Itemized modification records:
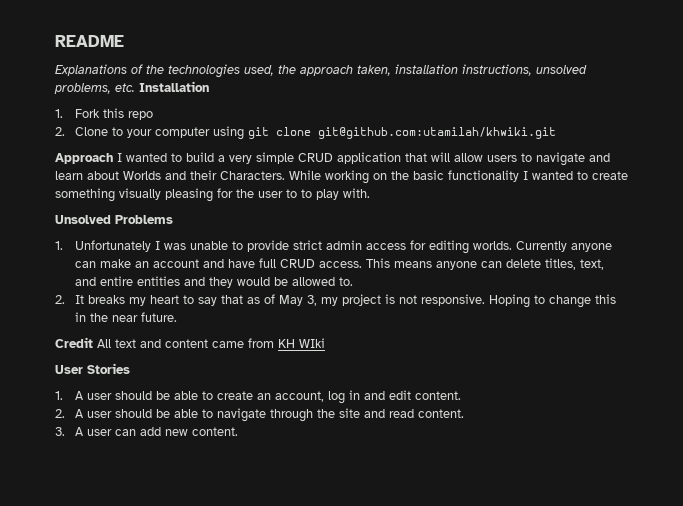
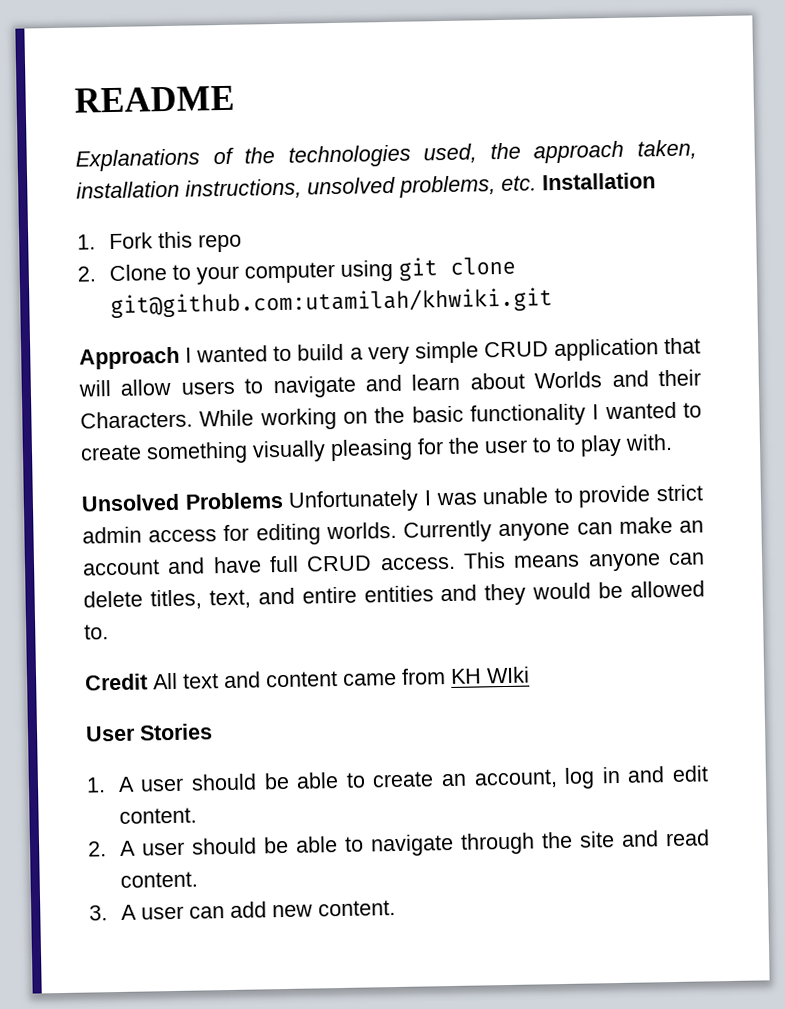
[55,241,63,250] // 1. -> (284, 500) none
[55,294,617,308] [75,312,178,322] // 2. It breaks my heart to say that as of May 3, my project is not responsive. Hoping to change this in the near future. -> (109, 632) none

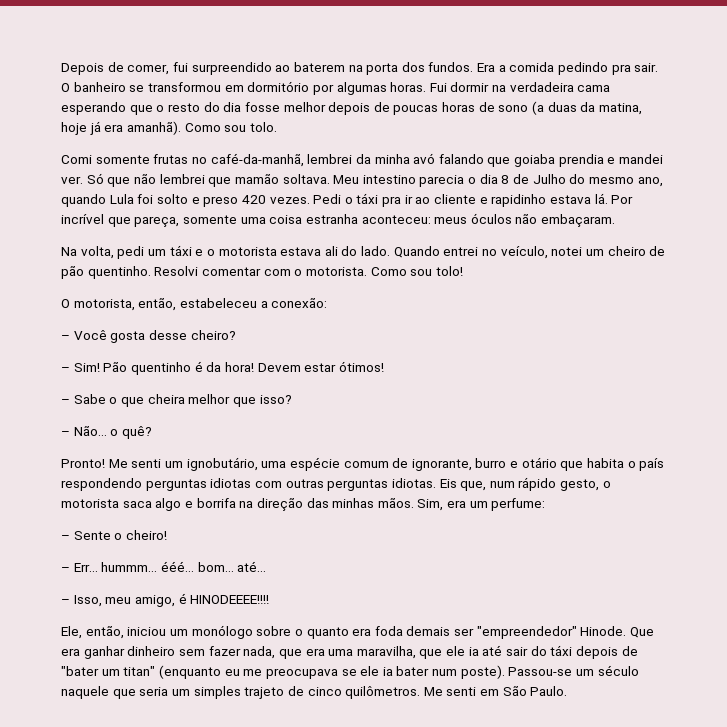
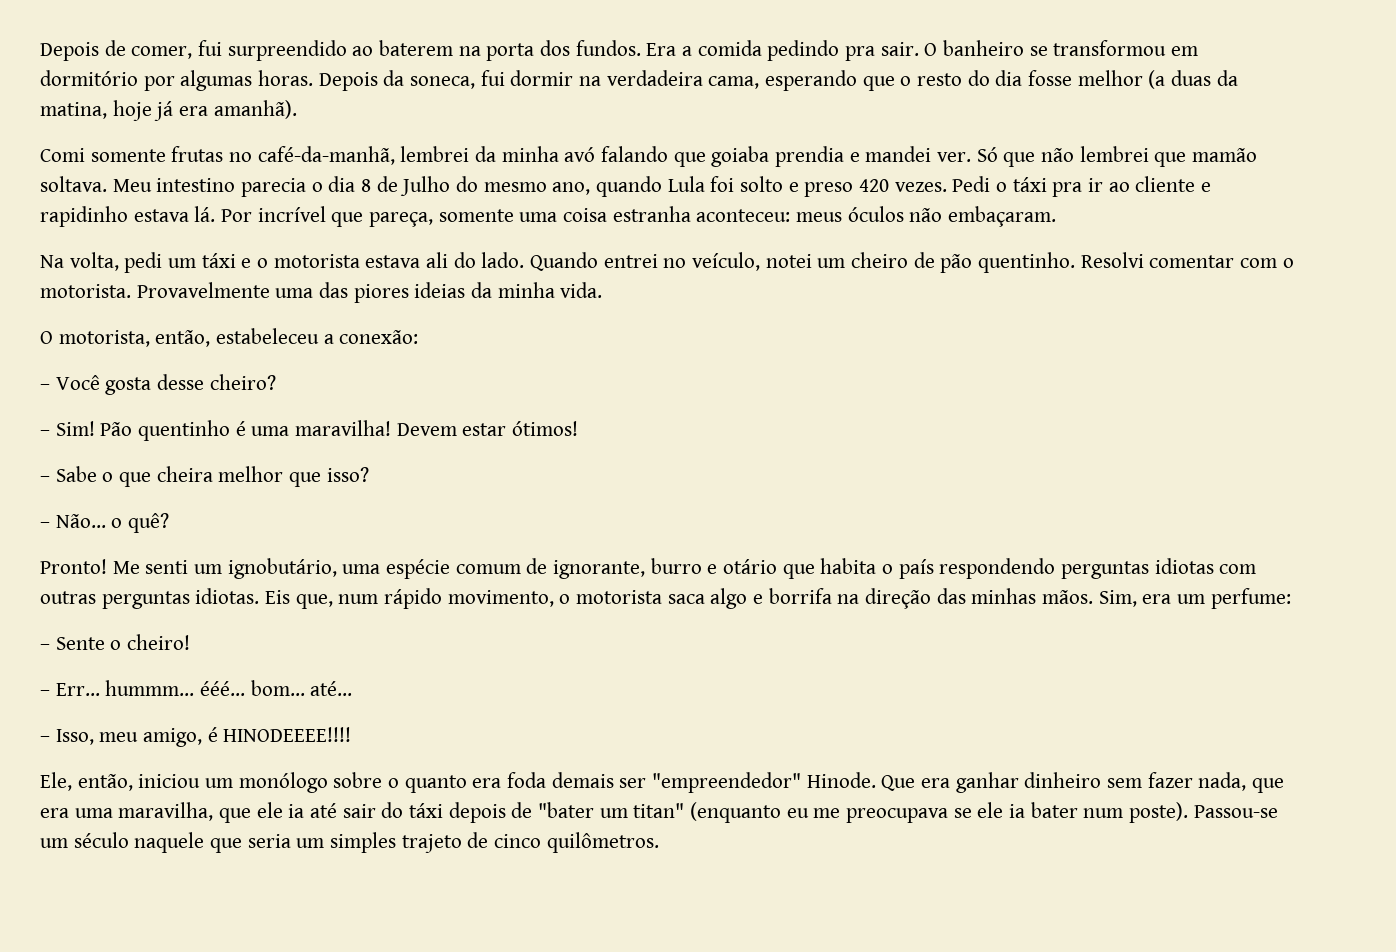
[429,83,447,92] Fui -> [318,70,505,91] Depois da soneca, fui
[577,85,611,92] cama -> [708,76,760,89] cama,
[328,102,529,115] depois de poucas horas de sono -> (1143, 78) none
[184,122,277,132] Como sou tolo. -> (297, 109) none
[370,266,463,276] Como sou tolo! -> [136,282,603,303] Provavelmente uma das piores ideias da minha vida.
[206,362,254,372] da hora! -> [251,420,392,436] uma maravilha!
[560,479,600,491] gesto, -> [447,590,554,607] movimento,
[423,686,568,696] Me senti em São Paulo. -> (659, 842) none

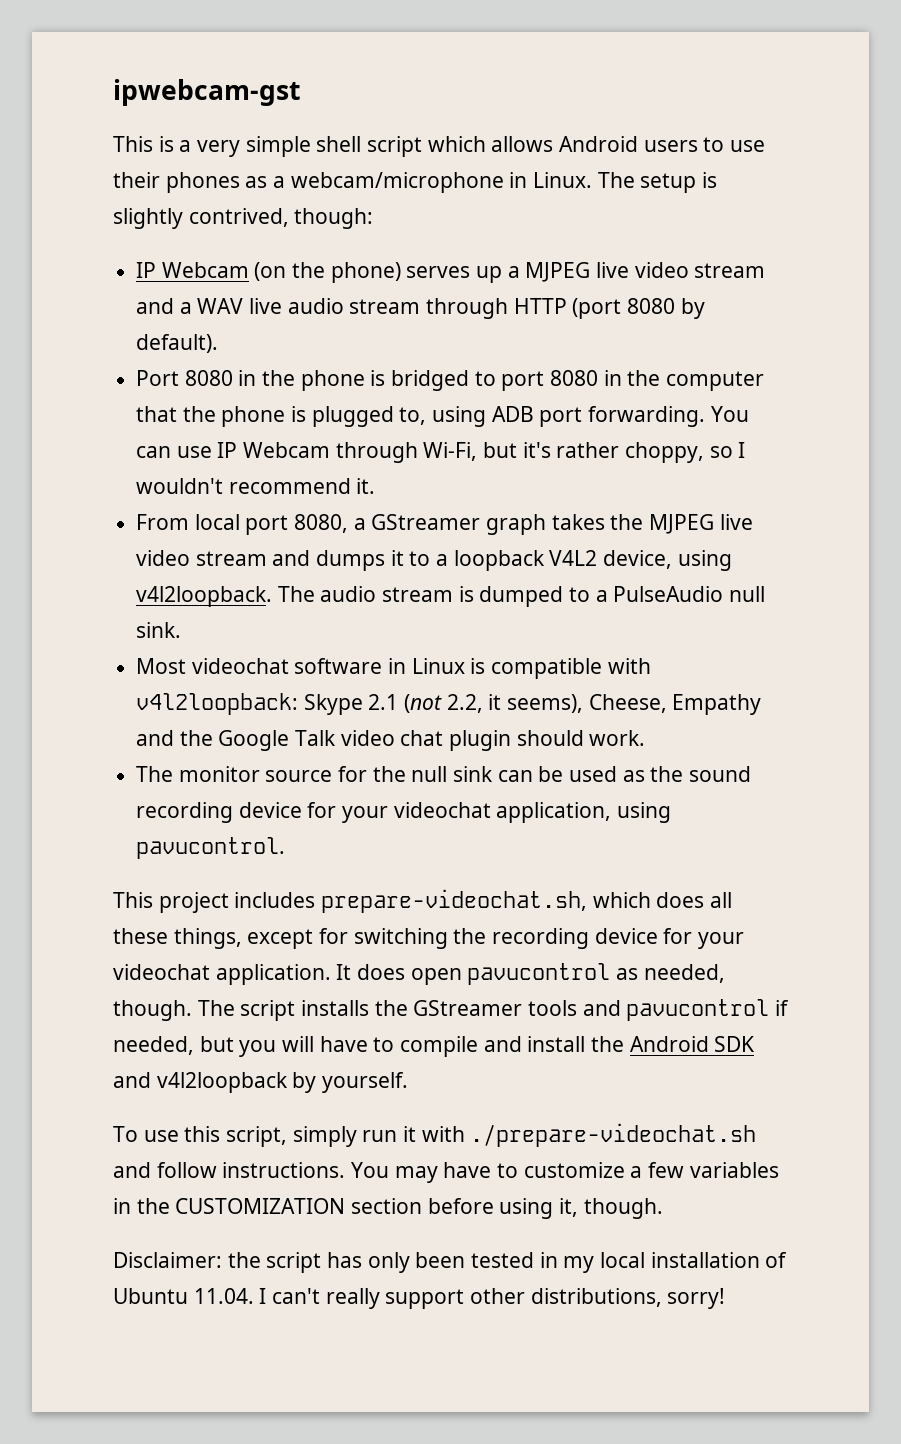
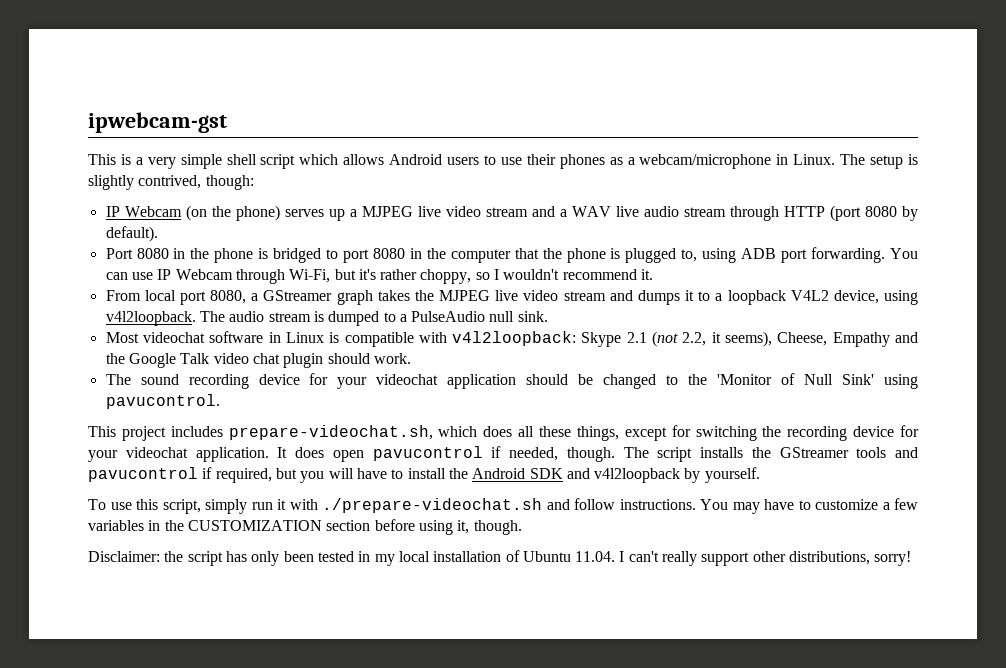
[178,766,684,782] monitor source for the null sink can be used as the -> (131, 379) none
[496,802,612,823] application, -> [447,373,875,389] application should be changed to the 'Monitor of Null Sink'
[616,968,639,980] as -> [491,446,502,458] if
[113,1036,194,1055] needed, -> [215,468,272,483] required,
[400,1036,522,1057] compile and -> (404, 474) none

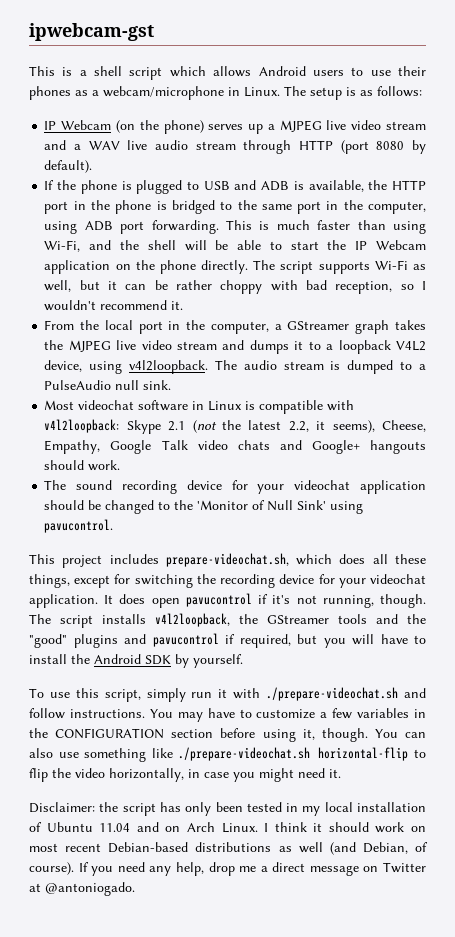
[147,154,222,169] very simple -> (87, 73) none
[88,175,254,190] slightly contrived, though: -> [360,86,422,97] as follows:
[105,248,169,259] Port 8080 -> [44,180,427,194] [44,201,69,214] If the phone is plugged to USB and ADB is available, the HTTP port
[343,247,919,263] [105,269,472,284] port 8080 in the computer that the phone is plugged to, using ADB port forwarding. You can use IP Webcam through Wi-Fi, but it's rather choppy, -> [237,200,427,214] [44,220,426,234] [44,240,427,252] [44,260,427,274] [44,280,393,294] the same port in the computer, using ADB port forwarding. This is much faster than using Wi-Fi, and the shell will be able to start the IP Webcam application on the phone directly. The script supports Wi-Fi as well, but it can be rather choppy with bad reception,
(141, 295) none -> [80,320,100,330] the
[210,290,247,304] 8080, -> [168,320,269,334] in the computer,
(679, 339) none -> [222,420,282,430] the latest
[832,332,919,347] [105,353,324,368] Empathy and the Google Talk video chat plugin -> [44,440,426,454] Empathy, Google Talk video chats and Google+ hangouts
[509,447,558,461] needed, -> [272,595,374,608] it's not running,
(743, 452) none -> [155,613,230,627] v4l2loopback,
(918, 452) none -> [407,614,426,624] [29,634,146,648] the "good" plugins and
[566,468,681,483] and v4l2loopback -> (171, 660) none
[187,520,322,531] CUSTOMIZATION -> [55,728,165,739] CONFIGURATION
(522, 527) none -> [374,729,426,738] [29,747,427,762] [29,768,341,782] You can also use something like ./prepare-videochat.sh horizontal-flip to flip the video horizontally, in case you might need it.
[575,551,912,566] 11.04. I can't really support other distributions, sorry! -> [99,822,426,833] [29,842,428,855] [29,862,426,876] [29,882,135,896] 11.04 and on Arch Linux. I think it should work on most recent Debian-based distributions as well (and Debian, of course). If you need any help, drop me a direct message on Twitter at @antoniogado.

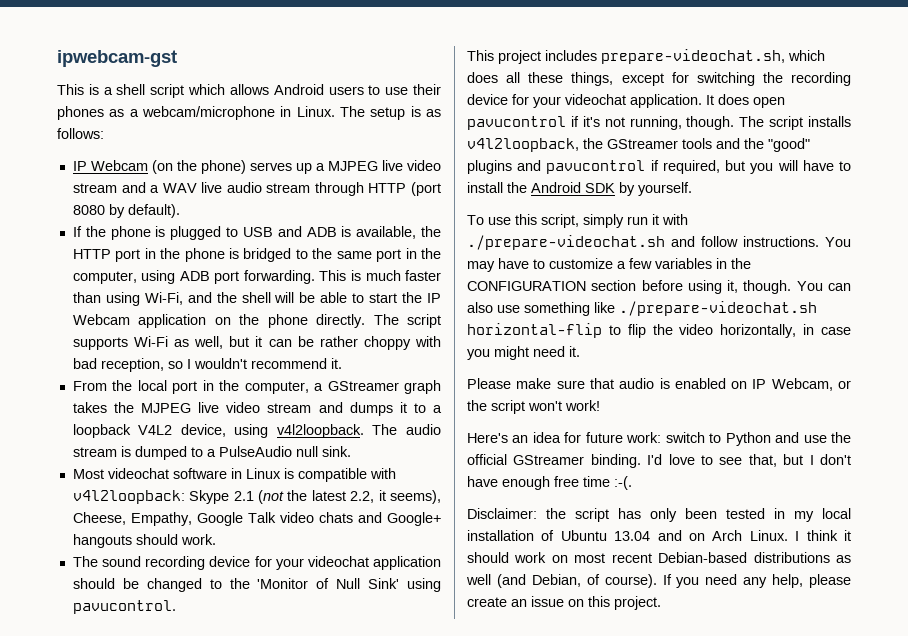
(341, 773) none -> [467,378,851,391] [467,400,600,414] [467,432,851,446] [467,454,851,468] [467,476,632,490] // Please make sure that audio is enabled on IP Webcam, or the script won't work! // Here's an idea for future work: switch to Python and use the official GStreamer binding. I'd love to see that, but I don't have enough free time :-(.
[99,823,131,832] 11.04 -> [614,531,651,541] 13.04
[208,862,426,876] [29,882,135,896] drop me a direct message on Twitter at @antoniogado. -> [809,574,851,588] [467,596,661,610] please create an issue on this project.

What this task involves:
Reproduce exactly, without any picture, the lines from the one bearing "[187,520,322,531] CUSTOMIZATION ->" to the last line of the records above.

Task response:
[187,520,322,531] CUSTOMIZATION -> [55,728,165,739] CONFIGURATION
(522, 527) none -> [374,729,426,738] [29,747,427,762] [29,768,341,782] You can also use something like ./prepare-videochat.sh horizontal-flip to flip the video horizontally, in case you might need it.
[575,551,912,566] 11.04. I can't really support other distributions, sorry! -> [99,822,426,833] [29,842,428,855] [29,862,426,876] [29,882,135,896] 11.04 and on Arch Linux. I think it should work on most recent Debian-based distributions as well (and Debian, of course). If you need any help, drop me a direct message on Twitter at @antoniogado.

(341, 773) none -> [467,378,851,391] [467,400,600,414] [467,432,851,446] [467,454,851,468] [467,476,632,490] // Please make sure that audio is enabled on IP Webcam, or the script won't work! // Here's an idea for future work: switch to Python and use the official GStreamer binding. I'd love to see that, but I don't have enough free time :-(.
[99,823,131,832] 11.04 -> [614,531,651,541] 13.04
[208,862,426,876] [29,882,135,896] drop me a direct message on Twitter at @antoniogado. -> [809,574,851,588] [467,596,661,610] please create an issue on this project.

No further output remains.